Andrea Frisch's compelling study examines the dissolution of the feudal "ethical" witness and the emergence of an "epistemic" witness whose authority is based on first-hand experience. Primarily the product of culture, rather than a "philosophical abstraction" (13), the authority of the witness shifts as medieval feudal concepts of community give way to the nascent nation-state of sixteenth-century France. Through the lens of modern critical theory, Frisch reads medieval and early modern juridical rhetoric, literature, and travel narrative to show that the notion of witnessing as "a monologic discourse of first-person experiential knowledge" (12), a definition too easily assumed by modern scholarship, was far from self-evident in pre-modern France.

The first chapter presents Frisch's theoretical and historical framework and her most innovative claim: testimony in medieval folk law was dialogic in nature since the witness's credibility was based not on his experience, but on his standing within the community. The witness of folklaw is thus not a "first" but a "second person" since his authority is constructed by the community, a construction which in itself is a form of witnessing. Chapter 2 examines how this ethical model manifests itself textually. Whereas John Mandeville's popularity derived from his ethical standing as a Christian knight, Marco Polo undermined his credibility by organizing his narrative around the figure of Khan rather than the ethos of medieval, Christian Europe. Rabelais' Pantagruel plays with forms of ethical witnessing and introduces an early version of the epistemic witness, as seen in the voyage buccal; there, the narrator recounts only his experience within the giant, even as the story continues in the world without. Tensions between ethical and epistemic witnessing in pre-modern juridical rhetoric and in literature persisted as French legal systems became increasingly bureaucratic and nationalized (chapter 3). In a fascinating discussion, Frisch demonstrates how Montaigne's "Des cannibales"invokes the very idea of ethos through his ideal witness, a man without name or standing, but whose character alone guarantees the credibility of his supposedly eye-witness account. Chapters 4 and 5 reveal what Frisch has been working toward all along, Jean de Léry's account of his voyage to Brazil. In Léry, witnessing becomes entirely epistemic; testifying through writing is now an ancillary act to the experience itself. A climactic chapter 5 demonstrates both the expansive scope of Frisch's project and her critical acuity by showing how Léry's version of witnessing was informed by Calvinist theology, which itself relied on the notion of the witness, a "faithful interlocutor" who interprets experience and makes testimony meaningful.

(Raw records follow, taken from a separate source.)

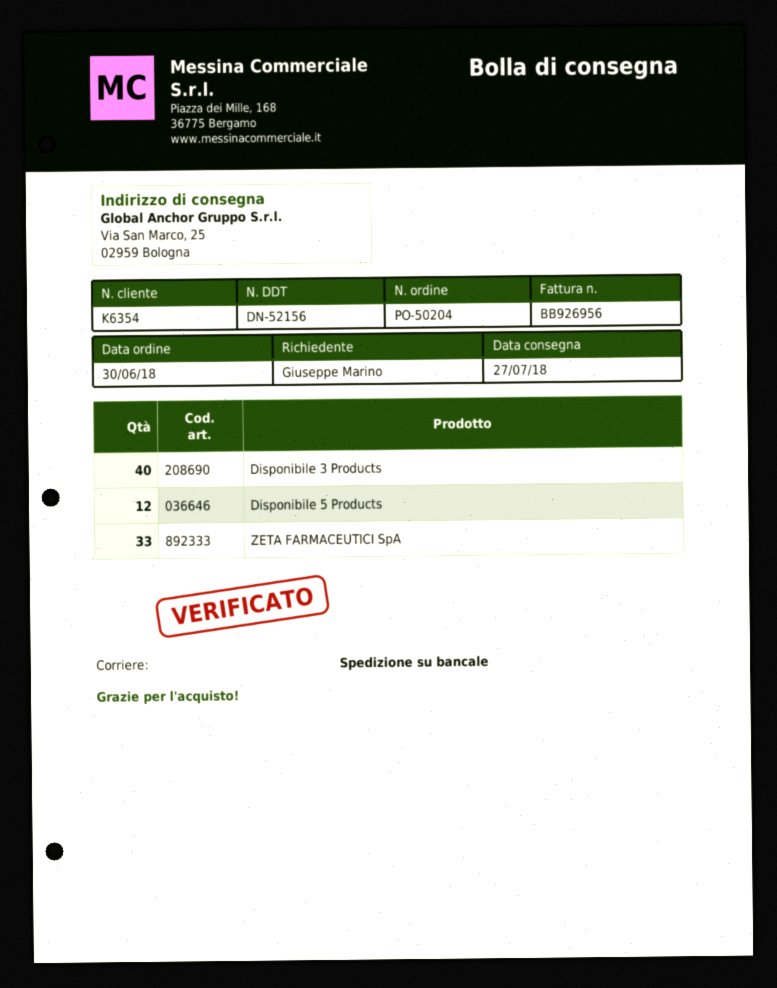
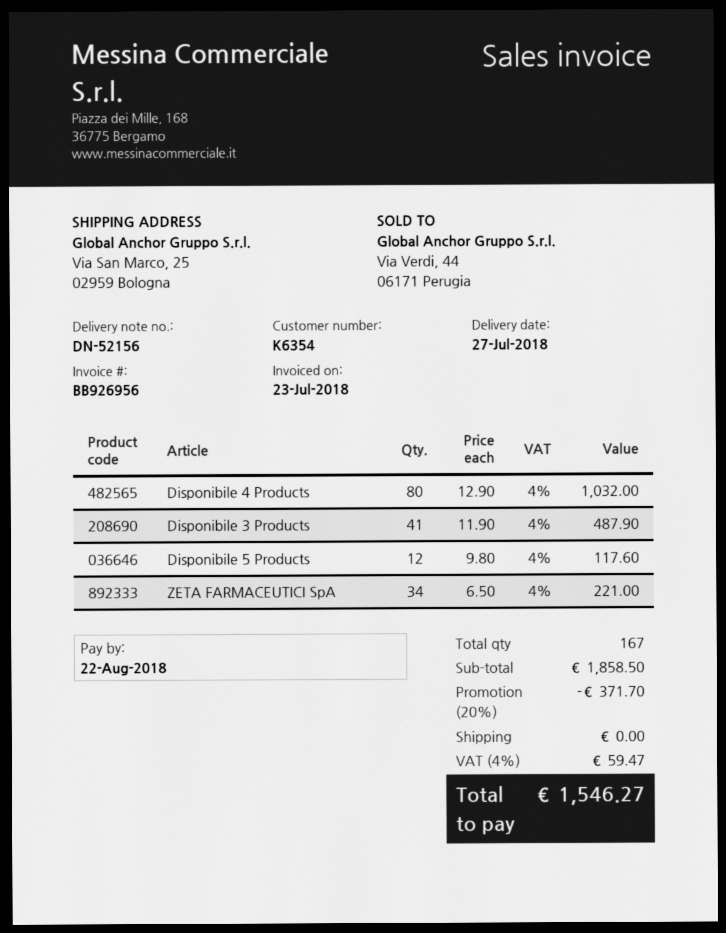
Disponibile 3 Products: 40 -> 41
ZETA FARMACEUTICI SpA: 33 -> 34
Disponibile 4 Products: none -> 80

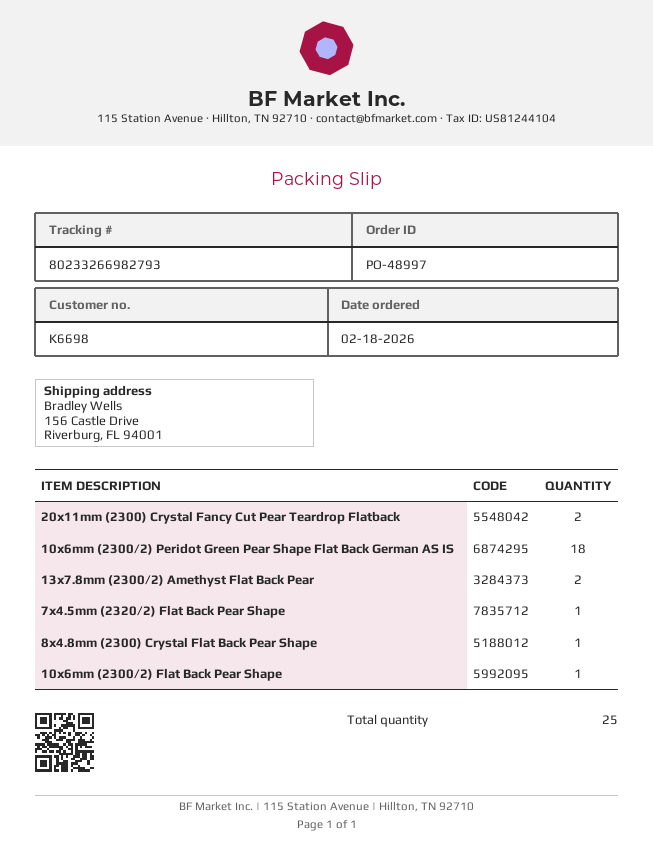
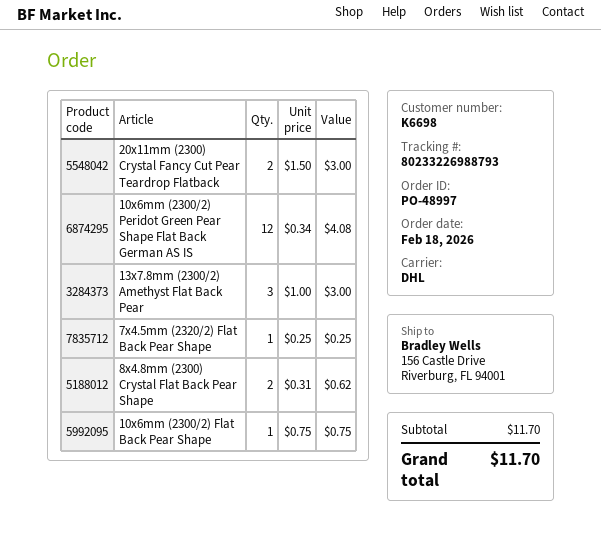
tracking number: 80233266982793 -> 80233226988793
10x6mm (2300/2) Peridot Green Pear Shape Flat Back German AS IS: 18 -> 12
13x7.8mm (2300/2) Amethyst Flat Back Pear: 2 -> 3
8x4.8mm (2300) Crystal Flat Back Pear Shape: 1 -> 2

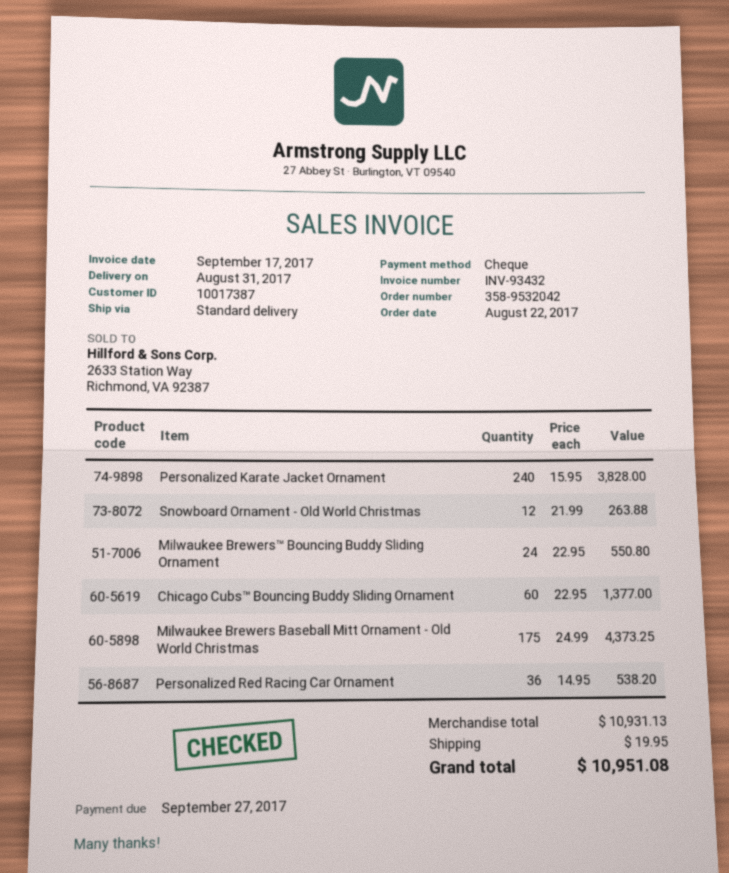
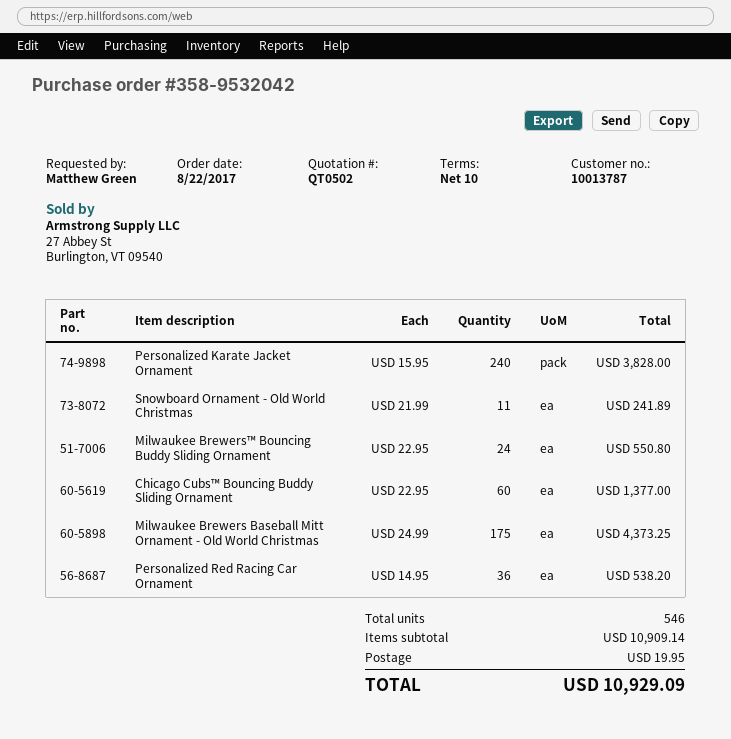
customer number: 10017387 -> 10013787
Snowboard Ornament - Old World Christmas: 12 x 21.99 = 263.88 -> 11 x 21.99 = 241.89
subtotal: 10931.13 -> 10909.14
total: 10951.08 -> 10929.09

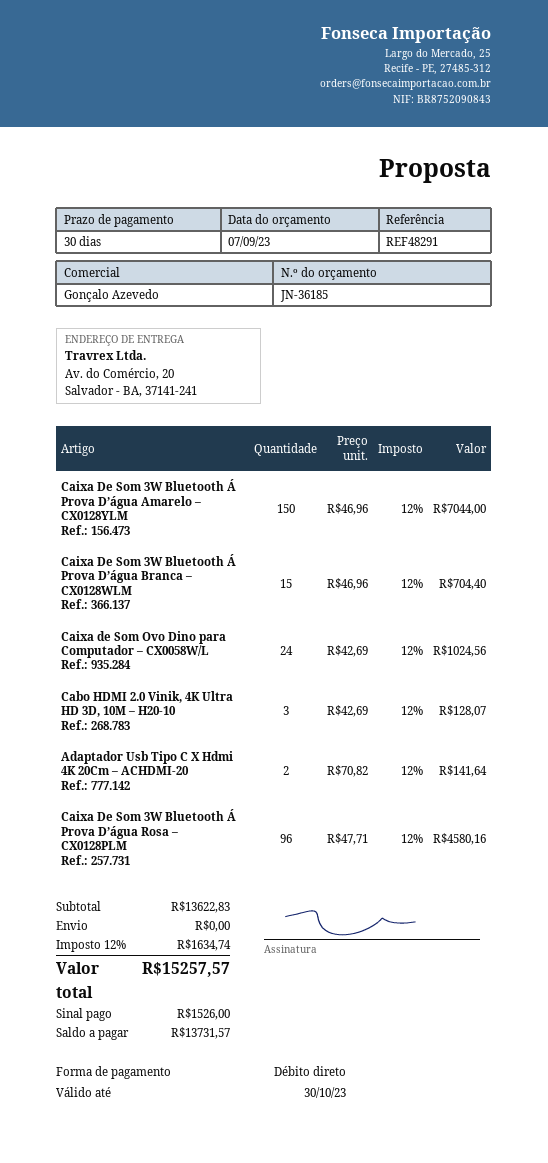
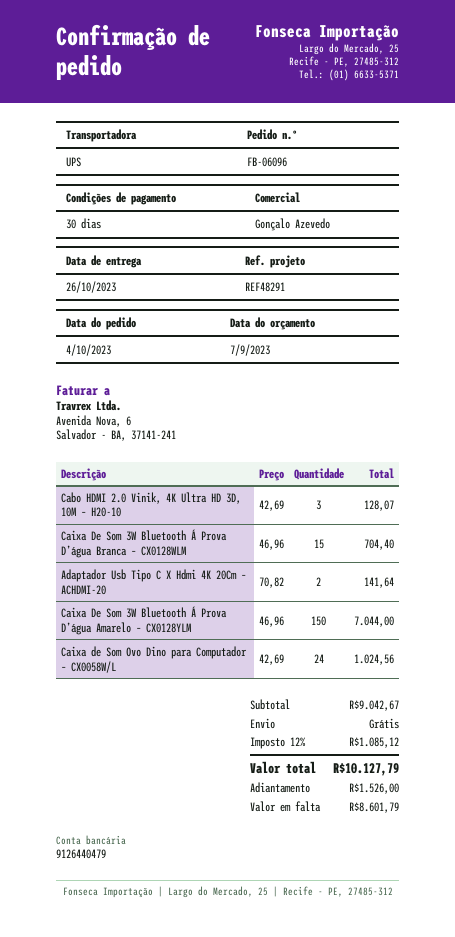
Caixa De Som 3W Bluetooth Á Prova D’água Rosa – CX0128PLM: 96 x 47.71 = 4580.16 -> none
subtotal: 13622.83 -> 9042.67
tax: 12% = 1634.74 -> 12% = 1085.12
total: 15257.57 -> 10127.79
balance: 13731.57 -> 8601.79

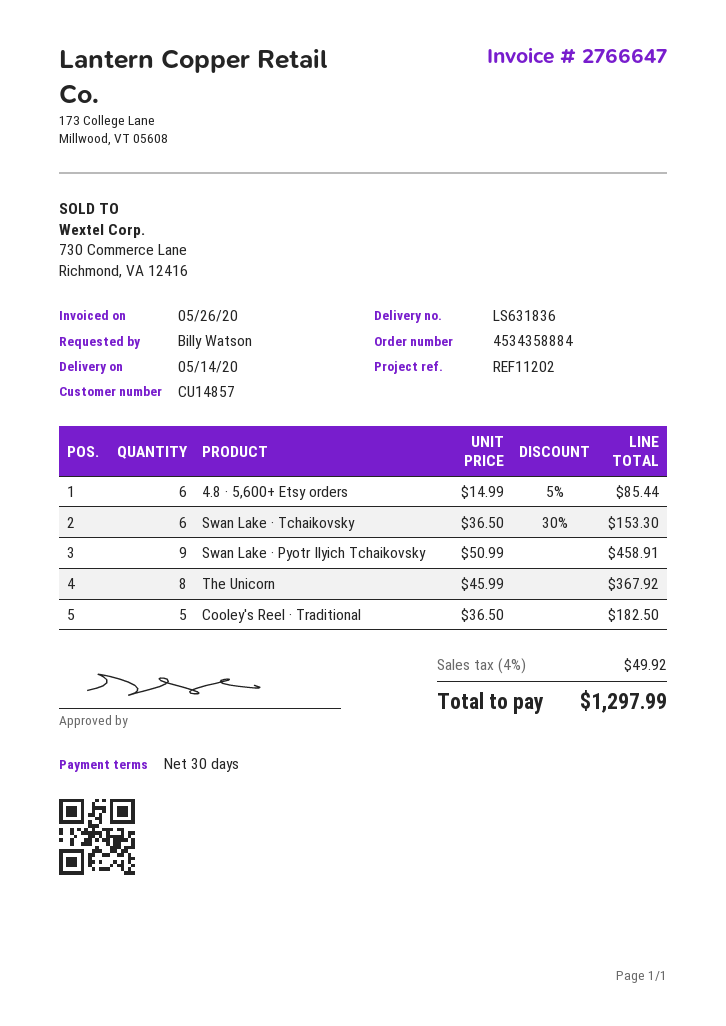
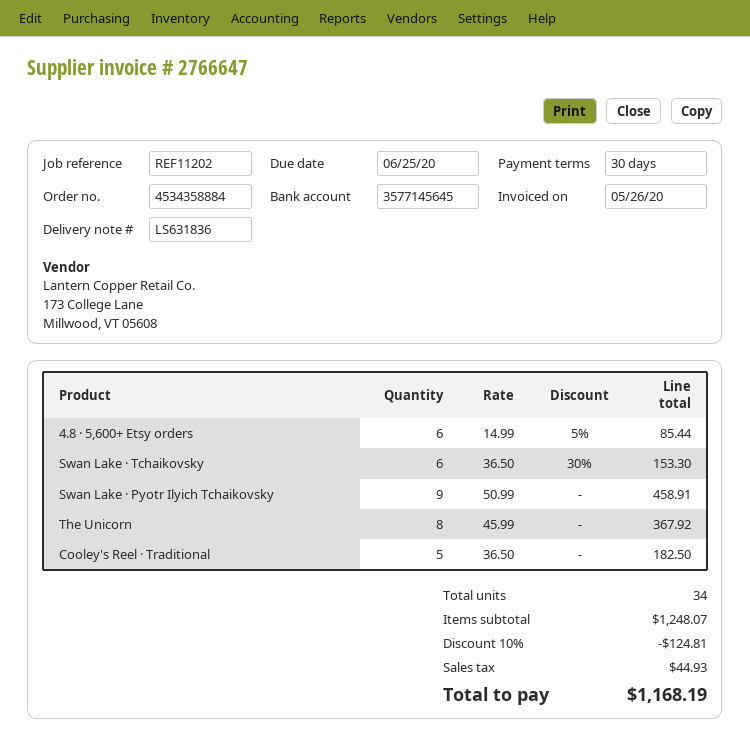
discount: none -> 10% = 124.81
tax: 49.92 -> 44.93
total: 1297.99 -> 1168.19

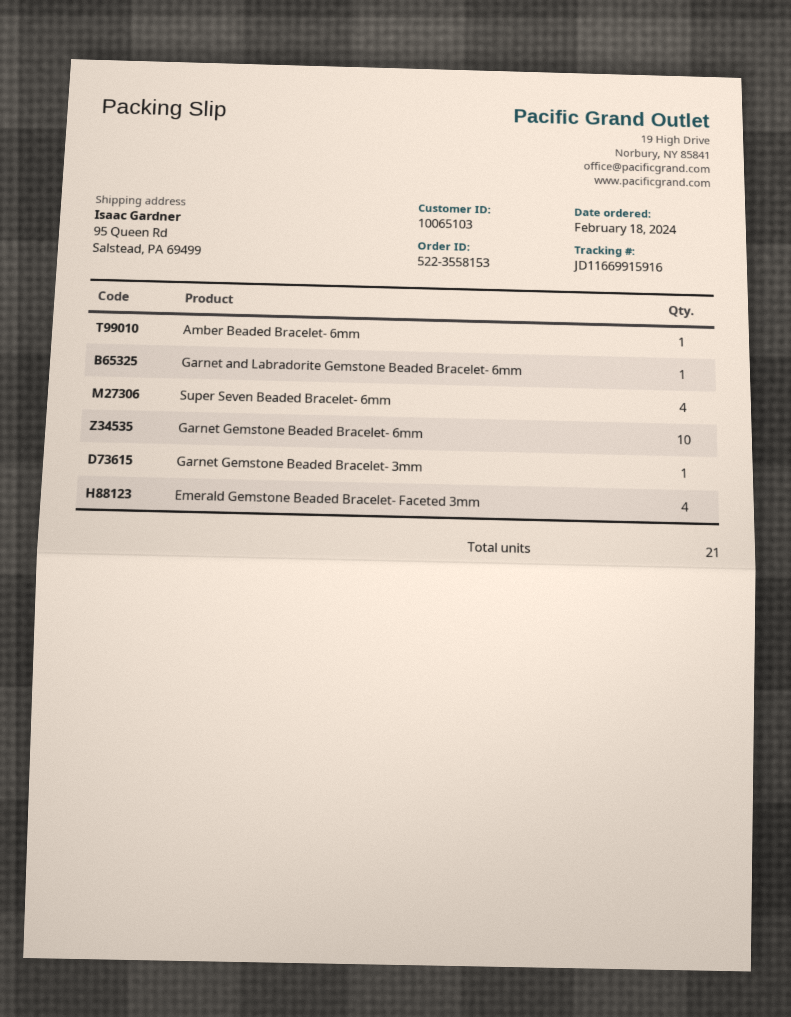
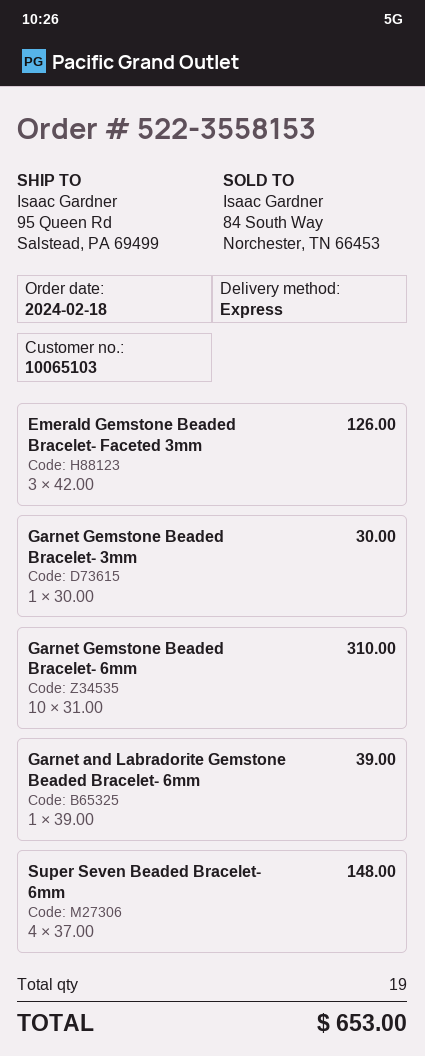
Amber Beaded Bracelet- 6mm: 1 -> none
Emerald Gemstone Beaded Bracelet- Faceted 3mm: 4 -> 3
total quantity: 21 -> 19

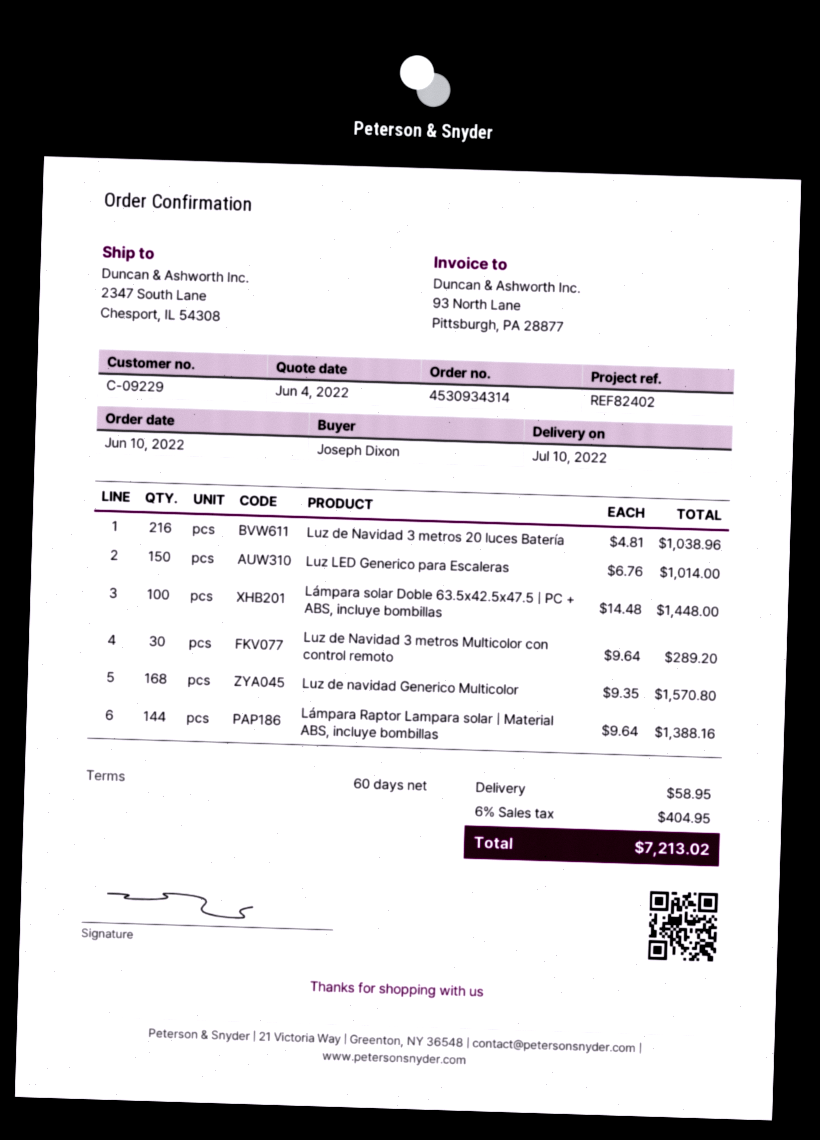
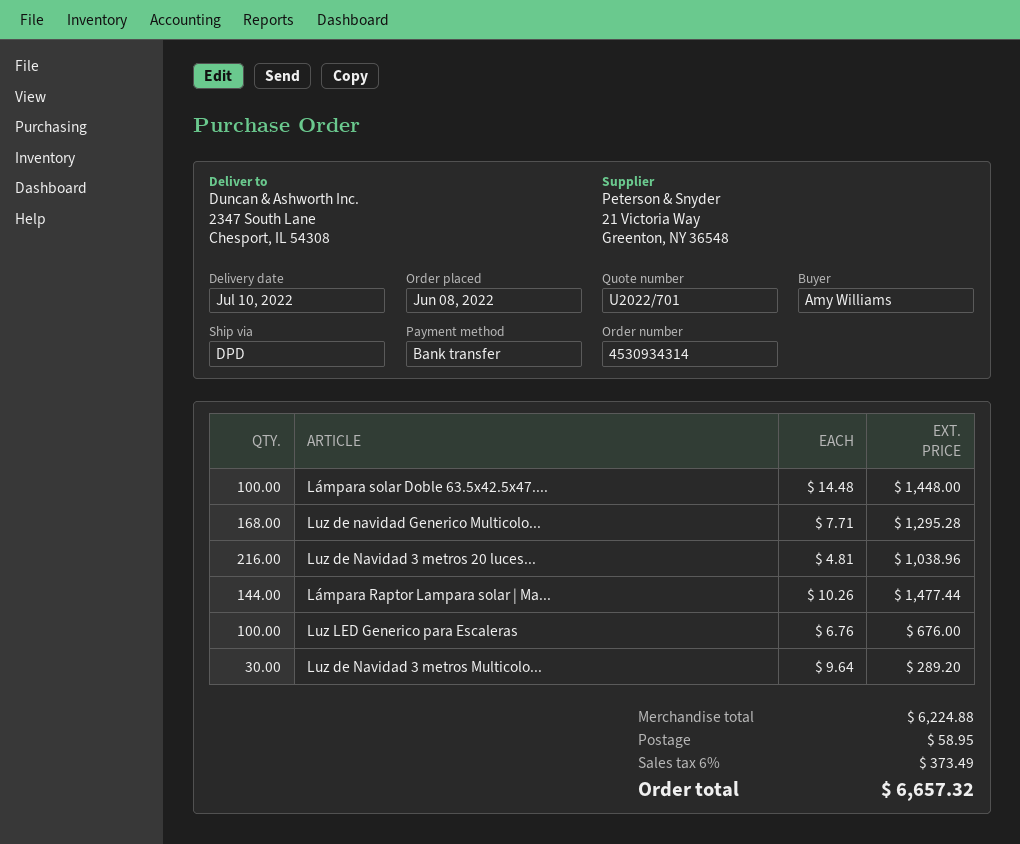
order date: 2022-06-10 -> 2022-06-08
ordered by: Joseph Dixon -> Amy Williams
Luz LED Generico para Escaleras: 150 x 6.76 = 1014.00 -> 100 x 6.76 = 676.00
Luz de navidad Generico Multicolor: 168 x 9.35 = 1570.80 -> 168 x 7.71 = 1295.28
Lámpara Raptor Lampara solar | Material ABS, incluye bombillas: 144 x 9.64 = 1388.16 -> 144 x 10.26 = 1477.44
tax: 6% = 404.95 -> 6% = 373.49
total: 7213.02 -> 6657.32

It is proof indeed of Frisch's exemplary methodology and style that she is able to lead the reader from Mandeville to Calvin while situating her work in twentieth- and twenty-first-century discussions of testimony, and particularly holocaust testimony. Her analysis, notes, and bibliography disclose the juxtaposition of postmodern theory and early modern texts that constitutes one of the project's greatest strengths. Frisch's elegant epilogue returns the reader to the theoretical discussion that opened the book. The early modern witness, it turns out, is as useful "for thinking the 'post modern subject'" (187) as it is revealing about the parameters of pre-modern ethos, epistemology, and subjectivity, a claim that, by the end of the book, Frisch makes most persuasively.